The structure is a black iron cage with a wood slat floor. A man sits crouched in the corner, in a pose Mr. Collett adapted from Rodin's The Thinker.
The man's ankles are in shackles, but the metal bands are open. The cage has no roof. The door is ajar. Yet the man sits in the corner, arms crossed on his knees, head down.
The idea is to make people think about their physical environments and things in their lives. People feel burdened because they let their problems become shackles and chains that weigh them down, said Mr. Collett, 21, of Crescent Springs.
That's what's holding him down, Mr. Collett said of the man in the cage. He can't free his mind.
The work definitely sparked something in the minds of several students. Some said the man in the cage is a slave; others thought the university was making some sort of statement.
All Mr. Collett wanted to accomplish was some introspective thinking about who we are and where we're going.
He got the idea for the piece after reading Daniel Quinn's Ishmael, the story of a gorilla named Ishmael put on display in a cage for people to poke at and make fun of. While in the cage, Ishmael challenges his intellect and learns about humanity and captivity.
It took Mr. Collett three months to craft the piece, bending wire into the shape of the man, banging and soldering sheets of metal to the wire to form the three-dimensional figure. It's not a black man. It's steel, he said.
He built the piece specifically for the place where it sits: The same site a controversial Red Grooms sculpture occupied until it was removed last year.
That sculpture, created in the 1970s, depicts director D.W. Griffith, actress Lillian Gish and cameraman Billy Bitzer filming a scene from the Griffith movie Way Down East. A segment of NKU's population was offended by the sculpture's prominent display on campus because it could be interpreted as a tribute to Mr. Griffith, whose most famous movie the 1915 Birth of a Nation is overtly racist.
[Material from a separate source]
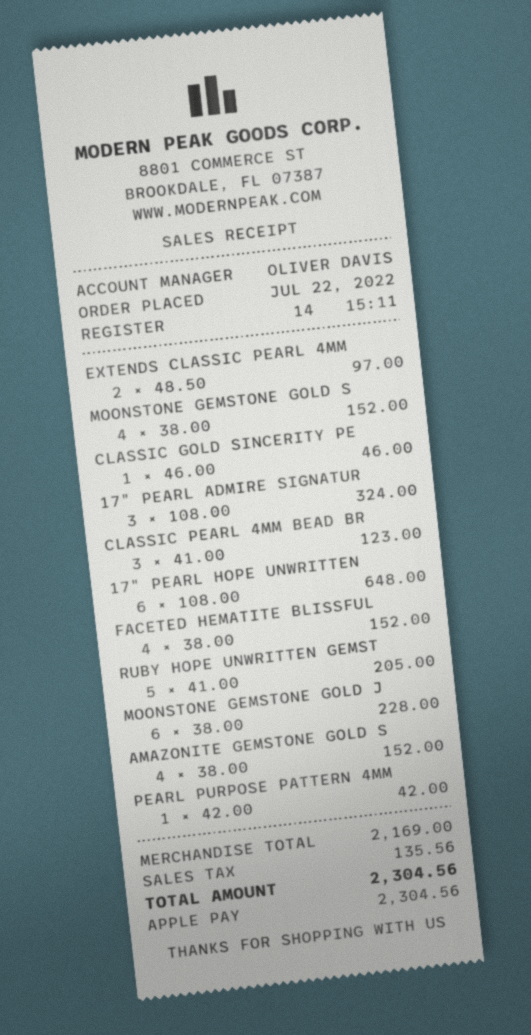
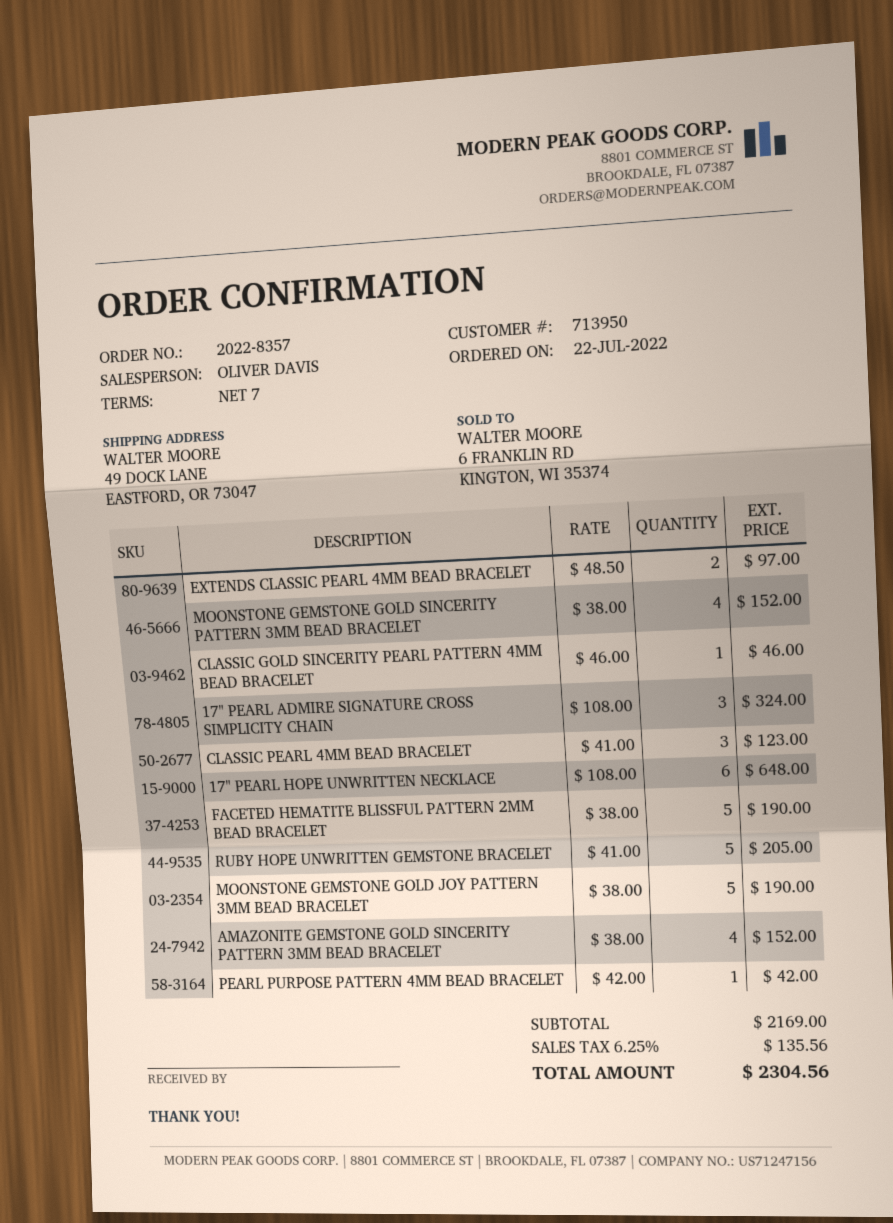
FACETED HEMATITE BLISSFUL: 4 x 38.00 = 152.00 -> 5 x 38.00 = 190.00
MOONSTONE GEMSTONE GOLD J: 6 x 38.00 = 228.00 -> 5 x 38.00 = 190.00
A lot of the talk about Mr. Collett's piece comes more from the site where it sits than the work itself, Fine Arts Department director Don Helm said. The lengthy debates about racism and the Grooms piece were still fresh in people's minds, Mr. Helm said, and some people made judgments of Mr. Collett's work before taking a long look.
The piece, and the very fact that it elicited the kind of responses it did from the knee-jerk liberals and the reactionaries, is the very reason it should be there, Mr. Helm said.
Mr. Collett said he wants people to experience his work by going inside the cage, or grabbing hold of the cell bars. He said he did not want to conjure up images of slavery or racism. He has a tattoo on his back that says Erase Racism.
When students protested his work, he placed an artist's statement, ex plaining the piece, near the sculpture. And he's been trying to talk to the students upset by what they see in his art.
Nobody wants to be called a racist, Mr. Collett said. We need to just annihilate the concept of race, stop looking at color and look at each other as people. And what better environment than the academic environment, where we're supposed to be learning to save the world.
If I would have known I would go though all this, I don't know if I would do it again, Mr. Collett said. But at least it sparked something.